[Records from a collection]
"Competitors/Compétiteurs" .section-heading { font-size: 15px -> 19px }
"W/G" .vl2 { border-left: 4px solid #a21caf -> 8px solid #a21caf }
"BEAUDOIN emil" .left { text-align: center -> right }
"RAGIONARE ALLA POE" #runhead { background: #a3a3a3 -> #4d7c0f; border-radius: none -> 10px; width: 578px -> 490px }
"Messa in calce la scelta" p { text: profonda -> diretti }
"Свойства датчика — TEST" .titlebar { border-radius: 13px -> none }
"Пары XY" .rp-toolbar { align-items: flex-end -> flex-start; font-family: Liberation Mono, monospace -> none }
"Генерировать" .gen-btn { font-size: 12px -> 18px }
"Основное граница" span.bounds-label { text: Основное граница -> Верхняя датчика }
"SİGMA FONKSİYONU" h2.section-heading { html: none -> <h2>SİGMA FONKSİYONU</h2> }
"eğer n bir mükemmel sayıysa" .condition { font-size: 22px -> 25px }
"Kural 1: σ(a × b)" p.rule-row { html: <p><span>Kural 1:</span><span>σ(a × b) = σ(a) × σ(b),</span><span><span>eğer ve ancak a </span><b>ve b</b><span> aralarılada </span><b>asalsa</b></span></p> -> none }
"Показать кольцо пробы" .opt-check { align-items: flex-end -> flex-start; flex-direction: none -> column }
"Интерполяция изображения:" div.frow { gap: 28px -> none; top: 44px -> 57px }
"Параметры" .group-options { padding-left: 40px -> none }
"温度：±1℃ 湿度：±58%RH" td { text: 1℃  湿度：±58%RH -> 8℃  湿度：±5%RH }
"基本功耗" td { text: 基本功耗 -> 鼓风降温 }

#### Problem details:
Return every line above exactly as it stands.

#### Exercise result:
"Competitors/Compétiteurs" .section-heading { font-size: 15px -> 19px }
"W/G" .vl2 { border-left: 4px solid #a21caf -> 8px solid #a21caf }
"BEAUDOIN emil" .left { text-align: center -> right }
"RAGIONARE ALLA POE" #runhead { background: #a3a3a3 -> #4d7c0f; border-radius: none -> 10px; width: 578px -> 490px }
"Messa in calce la scelta" p { text: profonda -> diretti }
"Свойства датчика — TEST" .titlebar { border-radius: 13px -> none }
"Пары XY" .rp-toolbar { align-items: flex-end -> flex-start; font-family: Liberation Mono, monospace -> none }
"Генерировать" .gen-btn { font-size: 12px -> 18px }
"Основное граница" span.bounds-label { text: Основное граница -> Верхняя датчика }
"SİGMA FONKSİYONU" h2.section-heading { html: none -> <h2>SİGMA FONKSİYONU</h2> }
"eğer n bir mükemmel sayıysa" .condition { font-size: 22px -> 25px }
"Kural 1: σ(a × b)" p.rule-row { html: <p><span>Kural 1:</span><span>σ(a × b) = σ(a) × σ(b),</span><span><span>eğer ve ancak a </span><b>ve b</b><span> aralarılada </span><b>asalsa</b></span></p> -> none }
"Показать кольцо пробы" .opt-check { align-items: flex-end -> flex-start; flex-direction: none -> column }
"Интерполяция изображения:" div.frow { gap: 28px -> none; top: 44px -> 57px }
"Параметры" .group-options { padding-left: 40px -> none }
"温度：±1℃ 湿度：±58%RH" td { text: 1℃  湿度：±58%RH -> 8℃  湿度：±5%RH }
"基本功耗" td { text: 基本功耗 -> 鼓风降温 }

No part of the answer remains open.